### REQUIREMENT
Taking the line that contains "EDNInfo | C" as the first and the final line of the records as the last, write out every line between them exactly, ends included, and nothing else.

### EXTRACTED RECORDS
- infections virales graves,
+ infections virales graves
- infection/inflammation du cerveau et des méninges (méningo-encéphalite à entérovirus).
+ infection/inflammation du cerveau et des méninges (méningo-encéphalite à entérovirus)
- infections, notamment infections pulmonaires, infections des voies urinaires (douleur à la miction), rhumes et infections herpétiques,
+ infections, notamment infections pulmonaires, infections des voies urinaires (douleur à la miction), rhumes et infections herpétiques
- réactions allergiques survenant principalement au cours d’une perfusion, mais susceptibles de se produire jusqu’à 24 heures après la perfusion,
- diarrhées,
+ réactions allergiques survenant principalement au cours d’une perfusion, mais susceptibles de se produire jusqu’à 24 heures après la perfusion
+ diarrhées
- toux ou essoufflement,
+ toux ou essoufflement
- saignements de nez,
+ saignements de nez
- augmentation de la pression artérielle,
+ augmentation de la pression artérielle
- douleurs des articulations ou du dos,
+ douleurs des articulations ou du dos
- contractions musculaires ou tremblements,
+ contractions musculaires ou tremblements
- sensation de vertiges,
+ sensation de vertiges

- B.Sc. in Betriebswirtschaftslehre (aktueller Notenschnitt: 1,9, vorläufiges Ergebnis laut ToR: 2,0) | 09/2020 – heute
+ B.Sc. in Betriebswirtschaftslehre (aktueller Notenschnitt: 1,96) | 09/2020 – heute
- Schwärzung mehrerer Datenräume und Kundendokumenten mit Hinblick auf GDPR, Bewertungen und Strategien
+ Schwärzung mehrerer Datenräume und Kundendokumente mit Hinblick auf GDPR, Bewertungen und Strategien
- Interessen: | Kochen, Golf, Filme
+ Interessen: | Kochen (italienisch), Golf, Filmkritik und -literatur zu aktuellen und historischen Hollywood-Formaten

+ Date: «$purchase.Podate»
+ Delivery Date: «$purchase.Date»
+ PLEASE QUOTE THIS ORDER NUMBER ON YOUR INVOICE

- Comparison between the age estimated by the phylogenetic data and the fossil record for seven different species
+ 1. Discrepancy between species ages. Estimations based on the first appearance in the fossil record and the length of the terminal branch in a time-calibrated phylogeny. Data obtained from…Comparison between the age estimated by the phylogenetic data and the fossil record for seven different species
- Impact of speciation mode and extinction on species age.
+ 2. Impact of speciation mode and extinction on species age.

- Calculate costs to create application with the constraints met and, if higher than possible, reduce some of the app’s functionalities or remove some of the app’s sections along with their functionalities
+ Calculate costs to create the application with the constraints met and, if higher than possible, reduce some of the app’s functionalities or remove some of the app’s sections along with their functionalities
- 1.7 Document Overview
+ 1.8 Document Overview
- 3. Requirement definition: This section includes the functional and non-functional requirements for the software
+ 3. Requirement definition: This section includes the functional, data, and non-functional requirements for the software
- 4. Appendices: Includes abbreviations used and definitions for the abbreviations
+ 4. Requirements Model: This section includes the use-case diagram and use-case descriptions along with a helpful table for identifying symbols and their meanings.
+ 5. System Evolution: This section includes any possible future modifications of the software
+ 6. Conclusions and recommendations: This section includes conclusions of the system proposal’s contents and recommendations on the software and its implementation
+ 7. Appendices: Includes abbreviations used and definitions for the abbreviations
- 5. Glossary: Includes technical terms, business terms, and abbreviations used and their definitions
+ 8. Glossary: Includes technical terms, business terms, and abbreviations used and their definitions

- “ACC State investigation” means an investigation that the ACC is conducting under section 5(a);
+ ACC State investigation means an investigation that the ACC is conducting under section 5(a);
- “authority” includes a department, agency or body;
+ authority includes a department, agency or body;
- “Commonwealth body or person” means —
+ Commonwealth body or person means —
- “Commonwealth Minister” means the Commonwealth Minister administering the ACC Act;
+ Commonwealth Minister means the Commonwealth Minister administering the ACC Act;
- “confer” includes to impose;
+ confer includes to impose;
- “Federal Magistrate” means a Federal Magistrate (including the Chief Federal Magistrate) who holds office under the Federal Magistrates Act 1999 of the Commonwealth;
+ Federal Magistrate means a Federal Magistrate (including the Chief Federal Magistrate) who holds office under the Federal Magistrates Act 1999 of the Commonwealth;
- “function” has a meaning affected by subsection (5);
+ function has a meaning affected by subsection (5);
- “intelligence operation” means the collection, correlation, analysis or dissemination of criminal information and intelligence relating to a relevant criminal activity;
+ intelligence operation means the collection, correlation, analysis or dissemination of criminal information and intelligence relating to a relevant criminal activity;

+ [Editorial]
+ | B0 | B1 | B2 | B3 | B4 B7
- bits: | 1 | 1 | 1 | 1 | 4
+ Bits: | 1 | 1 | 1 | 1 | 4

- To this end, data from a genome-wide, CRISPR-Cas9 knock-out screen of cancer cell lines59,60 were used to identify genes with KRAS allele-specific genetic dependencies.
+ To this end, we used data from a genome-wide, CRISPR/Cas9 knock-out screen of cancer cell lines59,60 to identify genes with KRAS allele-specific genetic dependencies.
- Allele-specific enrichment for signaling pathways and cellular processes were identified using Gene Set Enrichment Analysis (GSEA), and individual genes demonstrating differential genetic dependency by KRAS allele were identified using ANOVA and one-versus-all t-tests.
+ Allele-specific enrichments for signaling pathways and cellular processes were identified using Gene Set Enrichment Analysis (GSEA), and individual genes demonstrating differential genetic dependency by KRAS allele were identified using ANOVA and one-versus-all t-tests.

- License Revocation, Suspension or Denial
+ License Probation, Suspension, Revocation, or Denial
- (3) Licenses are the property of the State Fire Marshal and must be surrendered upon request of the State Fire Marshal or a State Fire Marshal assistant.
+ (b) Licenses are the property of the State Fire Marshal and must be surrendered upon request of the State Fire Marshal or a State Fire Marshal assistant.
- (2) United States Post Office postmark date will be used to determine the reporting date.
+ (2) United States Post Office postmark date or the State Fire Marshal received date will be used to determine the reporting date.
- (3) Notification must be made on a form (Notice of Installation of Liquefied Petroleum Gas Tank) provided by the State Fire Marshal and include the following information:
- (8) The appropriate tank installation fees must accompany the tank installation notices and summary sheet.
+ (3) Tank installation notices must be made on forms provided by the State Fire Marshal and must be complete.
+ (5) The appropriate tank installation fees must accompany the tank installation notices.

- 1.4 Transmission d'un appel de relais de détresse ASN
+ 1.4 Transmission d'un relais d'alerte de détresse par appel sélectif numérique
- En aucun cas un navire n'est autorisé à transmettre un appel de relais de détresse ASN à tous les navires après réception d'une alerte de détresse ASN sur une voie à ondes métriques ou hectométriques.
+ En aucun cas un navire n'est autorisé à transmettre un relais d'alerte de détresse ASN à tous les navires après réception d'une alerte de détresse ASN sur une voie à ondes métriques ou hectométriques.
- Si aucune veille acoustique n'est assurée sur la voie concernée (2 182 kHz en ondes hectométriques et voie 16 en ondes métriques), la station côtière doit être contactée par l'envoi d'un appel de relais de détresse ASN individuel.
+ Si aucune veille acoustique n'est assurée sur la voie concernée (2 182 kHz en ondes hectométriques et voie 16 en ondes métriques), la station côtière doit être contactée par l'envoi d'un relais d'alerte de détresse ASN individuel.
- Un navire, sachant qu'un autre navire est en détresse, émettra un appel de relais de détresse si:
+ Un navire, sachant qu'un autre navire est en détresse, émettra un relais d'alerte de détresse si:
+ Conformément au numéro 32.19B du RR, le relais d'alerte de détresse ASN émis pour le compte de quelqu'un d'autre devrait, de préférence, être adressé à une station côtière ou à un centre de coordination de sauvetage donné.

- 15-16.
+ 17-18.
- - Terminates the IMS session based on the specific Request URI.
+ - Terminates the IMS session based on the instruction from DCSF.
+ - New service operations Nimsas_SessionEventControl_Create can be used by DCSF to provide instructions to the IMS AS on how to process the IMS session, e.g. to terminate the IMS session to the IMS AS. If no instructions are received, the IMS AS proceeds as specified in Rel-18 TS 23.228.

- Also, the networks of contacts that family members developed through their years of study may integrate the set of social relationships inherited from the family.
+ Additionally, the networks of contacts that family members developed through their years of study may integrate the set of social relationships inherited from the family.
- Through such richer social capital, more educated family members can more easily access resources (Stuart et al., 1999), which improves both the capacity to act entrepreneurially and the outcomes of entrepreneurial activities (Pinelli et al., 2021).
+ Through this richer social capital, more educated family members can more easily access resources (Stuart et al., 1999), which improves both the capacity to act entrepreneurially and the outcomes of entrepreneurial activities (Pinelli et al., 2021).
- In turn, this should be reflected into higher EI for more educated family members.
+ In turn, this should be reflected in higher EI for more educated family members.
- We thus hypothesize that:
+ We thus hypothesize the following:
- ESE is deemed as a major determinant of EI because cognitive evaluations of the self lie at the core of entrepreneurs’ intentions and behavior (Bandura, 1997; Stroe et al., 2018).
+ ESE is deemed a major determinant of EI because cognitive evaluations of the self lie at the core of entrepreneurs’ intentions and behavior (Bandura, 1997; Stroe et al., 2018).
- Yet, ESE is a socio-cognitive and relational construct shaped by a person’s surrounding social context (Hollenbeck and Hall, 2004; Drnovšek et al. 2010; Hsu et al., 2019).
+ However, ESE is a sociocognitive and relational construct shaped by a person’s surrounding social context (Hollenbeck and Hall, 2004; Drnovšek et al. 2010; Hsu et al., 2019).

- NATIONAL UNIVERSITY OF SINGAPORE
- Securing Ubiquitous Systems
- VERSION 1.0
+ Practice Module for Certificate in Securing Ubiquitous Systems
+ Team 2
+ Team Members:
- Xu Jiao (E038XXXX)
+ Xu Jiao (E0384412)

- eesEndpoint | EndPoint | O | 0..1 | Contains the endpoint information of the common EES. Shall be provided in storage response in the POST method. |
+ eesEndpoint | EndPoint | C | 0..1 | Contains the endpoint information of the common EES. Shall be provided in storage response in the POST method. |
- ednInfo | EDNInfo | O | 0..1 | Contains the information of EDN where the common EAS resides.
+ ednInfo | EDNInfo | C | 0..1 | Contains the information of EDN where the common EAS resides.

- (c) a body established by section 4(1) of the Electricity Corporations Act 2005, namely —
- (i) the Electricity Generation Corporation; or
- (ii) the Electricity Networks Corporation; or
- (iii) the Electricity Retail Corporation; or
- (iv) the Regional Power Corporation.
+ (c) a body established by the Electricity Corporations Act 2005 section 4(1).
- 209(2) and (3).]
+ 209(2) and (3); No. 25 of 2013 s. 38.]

### RESPONSE BELOW
+ ednInfo | EDNInfo | C | 0..1 | Contains the information of EDN where the common EAS resides.

- (c) a body established by section 4(1) of the Electricity Corporations Act 2005, namely —
- (i) the Electricity Generation Corporation; or
- (ii) the Electricity Networks Corporation; or
- (iii) the Electricity Retail Corporation; or
- (iv) the Regional Power Corporation.
+ (c) a body established by the Electricity Corporations Act 2005 section 4(1).
- 209(2) and (3).]
+ 209(2) and (3); No. 25 of 2013 s. 38.]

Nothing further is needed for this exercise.